[LLVMdev] gcc 4.2 to llvm-gcc 4.2 transition

Chris Lattner clattner at apple.com
Sat Jul 24 11:32:53 PDT 2010


On Jul 24, 2010, at 4:41 AM, Alexandre Colucci wrote:
> I am currently studying the possibility to make the transition from gcc 4.2 to llvm-gcc 4.2 for the projects I am working on.
> These projects are huge projects, most of the source code is written in C++ but we have objc, c and assembly code. We are targeting MacOSX 10.5 and MacOSX 10.6.

Ok, great!

> Our build system is currently running on MacOSX 10.5 and uses Xcode 3.1.4 with gcc 4.2. It is used to generate the release builds we ship and the beta releases. We could possibly switch this machine to 10.6 and Xcode 3.2.x. We still plan to support 10.5 for some time.

Xcode 3.2 running on 10.6 definitely supports building apps for 10.5.

> Switching the compiler to llvm-gcc 4.2 on 10.6 with Xcode 3.2.3 is smooth. By just changing the compiler setting in Xcode, I was basically able to compile the projects with llvm-gcc 4.2 with no major issues. On 10.5 with Xcode 3.1.4, it is a different story. Xcode 3.1.4 contains an old version of llvm-gcc 4.2 which can't build our applications. There are 2 causes of the compilation failure:
> 
> - llvm-gcc 4.2 contained in Xcode 3.1.4 can't compile CodeWarrior or Microsoft inline assembly.
> 
> - llvm-gcc 4.2 contained in Xcode 3.1.4 doesn't recognize some i386 inline assembly instructions ("mov edx,aFloat" where aFloat is a float*).

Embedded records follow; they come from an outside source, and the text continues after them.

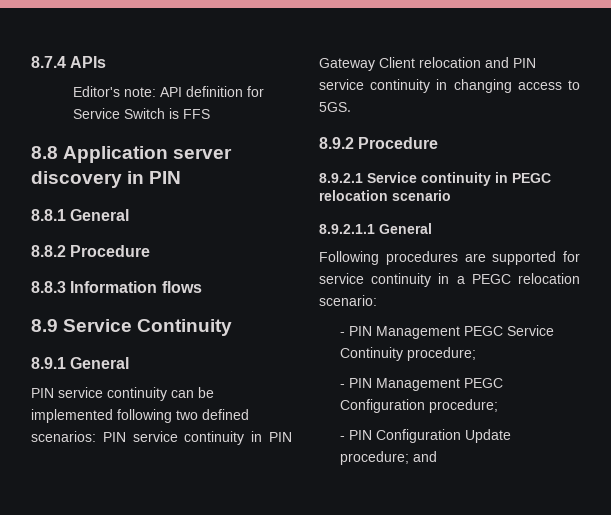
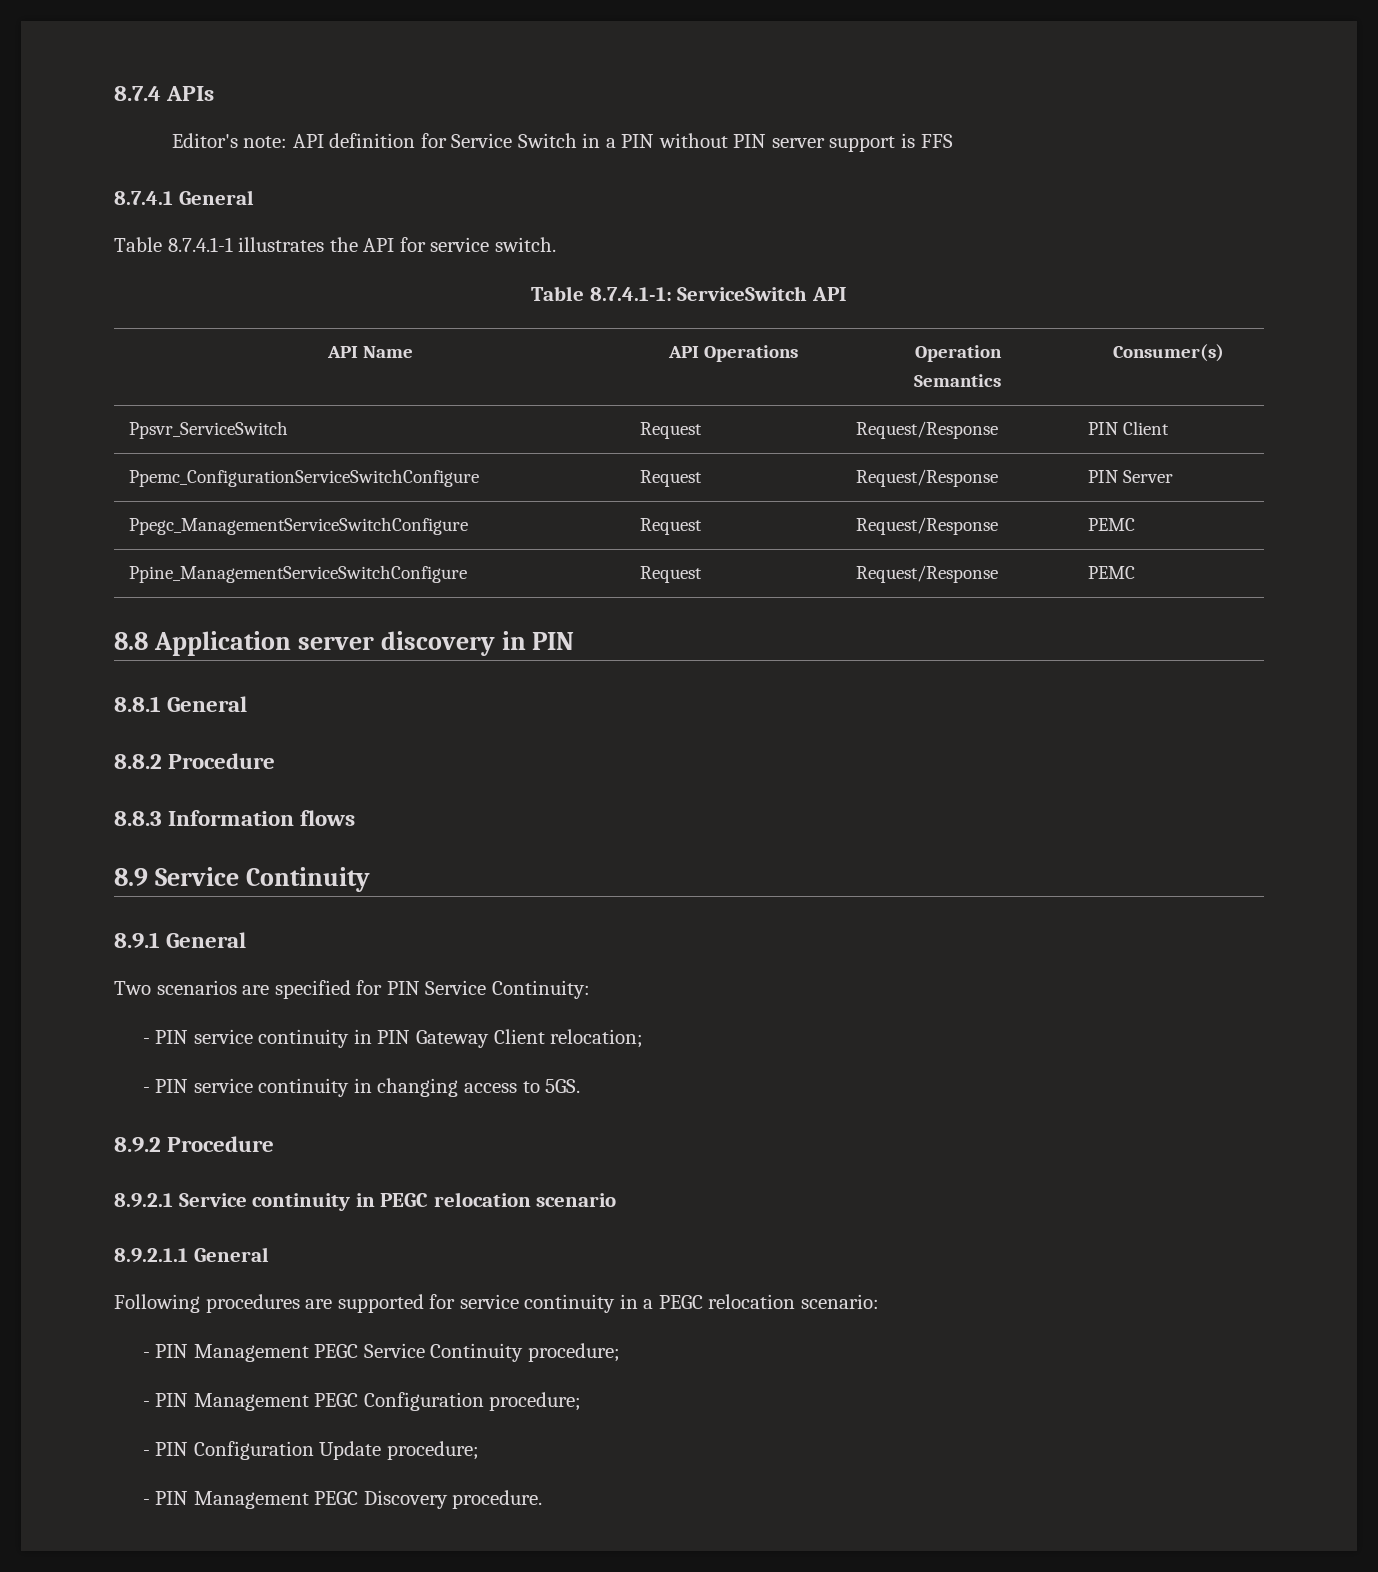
- Editor's note: API definition for Service Switch is FFS
+ Editor's note: API definition for Service Switch in a PIN without PIN server support is FFS
+ 8.7.4.1 General
+ Table 8.7.4.1-1 illustrates the API for service switch.
+ Table 8.7.4.1-1: ServiceSwitch API
+ API Name | API Operations | Operation
+ Semantics | Consumer(s)
+ Ppsvr_ServiceSwitch | Request | Request/Response | PIN Client
+ Ppemc_ConfigurationServiceSwitchConfigure | Request | Request/Response | PIN Server
+ Ppegc_ManagementServiceSwitchConfigure | Request | Request/Response | PEMC
+ Ppine_ManagementServiceSwitchConfigure | Request | Request/Response | PEMC
- PIN service continuity can be implemented following two defined scenarios: PIN service continuity in PIN Gateway Client relocation and PIN service continuity in changing access to 5GS.
+ Two scenarios are specified for PIN Service Continuity:
+ - PIN service continuity in PIN Gateway Client relocation;
+ - PIN service continuity in changing access to 5GS.
- - PIN Configuration Update procedure; and
+ - PIN Configuration Update procedure;
+ - PIN Management PEGC Discovery procedure.

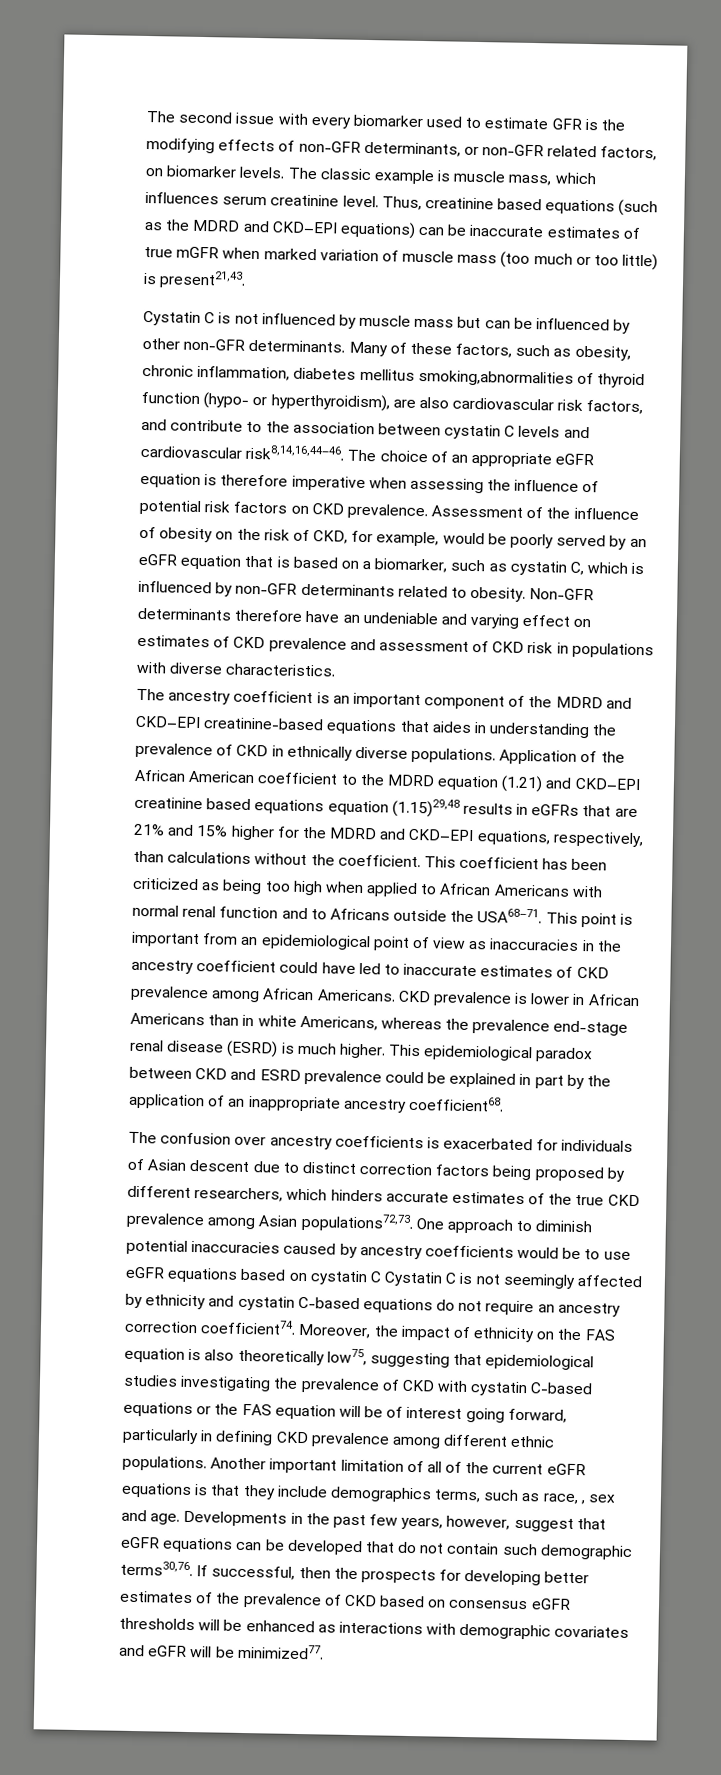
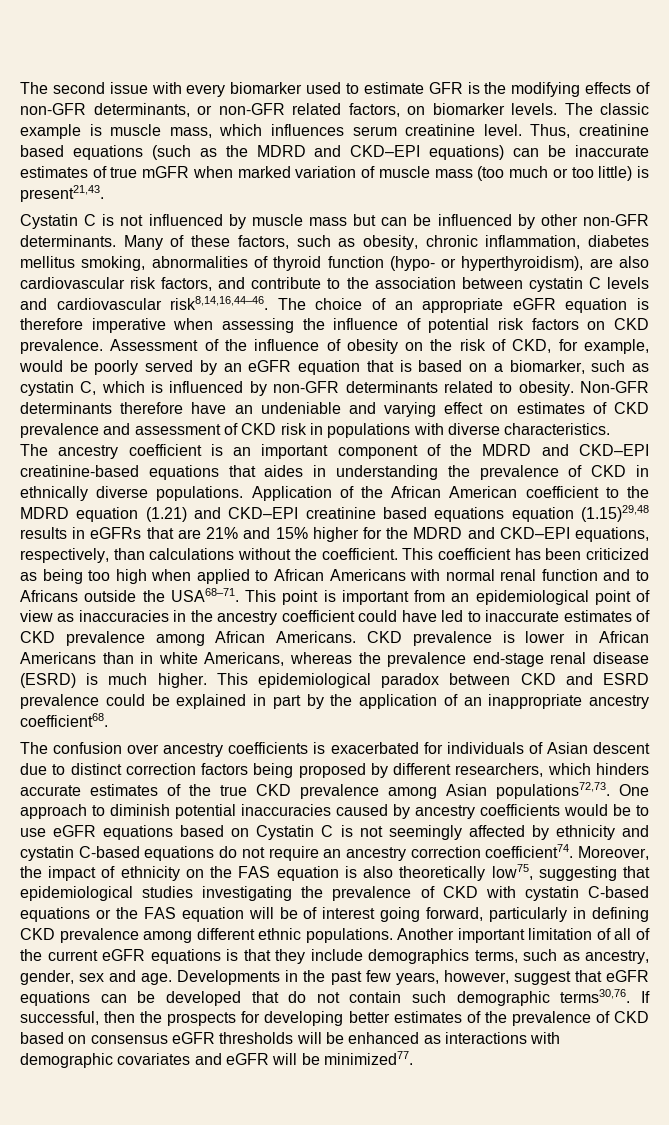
- Many of these factors, such as obesity, chronic inflammation, diabetes mellitus smoking,abnormalities of thyroid function (hypo- or hyperthyroidism), are also cardiovascular risk factors, and contribute to the association between cystatin C levels and cardiovascular risk8,14,16,44–46.
+ Many of these factors, such as obesity, chronic inflammation, diabetes mellitus smoking, abnormalities of thyroid function (hypo- or hyperthyroidism), are also cardiovascular risk factors, and contribute to the association between cystatin C levels and cardiovascular risk8,14,16,44–46.
- One approach to diminish potential inaccuracies caused by ancestry coefficients would be to use eGFR equations based on cystatin C Cystatin C is not seemingly affected by ethnicity and cystatin C-based equations do not require an ancestry correction coefficient74.
+ One approach to diminish potential inaccuracies caused by ancestry coefficients would be to use eGFR equations based on Cystatin C is not seemingly affected by ethnicity and cystatin C-based equations do not require an ancestry correction coefficient74.
- Another important limitation of all of the current eGFR equations is that they include demographics terms, such as race, , sex and age.
+ Another important limitation of all of the current eGFR equations is that they include demographics terms, such as ancestry, gender, sex and age.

Right.  llvm-gcc in 3.1.4 is really really ancient and buggy.  I really don't recommend using it.

> These issues prevent us to switch from gcc 4.2 to llvm-gcc 4.2. We could switch our build system to 10.6 but if we have a 10.5 specific issue, we need to be able to compile and debug our code on 10.5 on the developers machines. I would like to avoid to temporary change all the projects to gcc 4.2 on a machine in order to fix a 10.5 issue (and to hope the compiler doesn't change the issue behavior).

Apple fully supports deployment of apps to 10.5 machines when built on 10.6.

> We have right now several possibilities:
> 
> - we don't switch to llvm-gcc 4.2 until we drop 10.5 support. But that could be in 1 or 2 years. At this point we might decide to switch directly to LLVM 2.0 since Xcode 4 will probably be available.

Yep.

> - we hope that Apple release for 10.5 a new version of Xcode (Xcode 3.1.5) with an updated llvm-gcc 4.2 compiler. I really doubt about it.

Not going to happen, Apple only releases new tools for their current OS's.

> - we find a way to update the llvm-gcc 4.2 version in Xcode 3.1.4. I haven't investigated this point yet. Does anyone know if this is possible at all?

This is definitely possible, but you have to build your own copy of llvm-gcc off llvm.org.  This will give you a configuration that Apple will not support, but it should work fine.

> Does anyone have some recommendations? Is llvm-gcc 4.2 appropriate to use in our case or should we keep using gcc 4.2 for some time?

llvm-gcc (in Xcode 3.2.3 or later) is fully mature, and a heck of a lot less buggy than apple gcc 4.2.  I strongly recommend upgrading to it.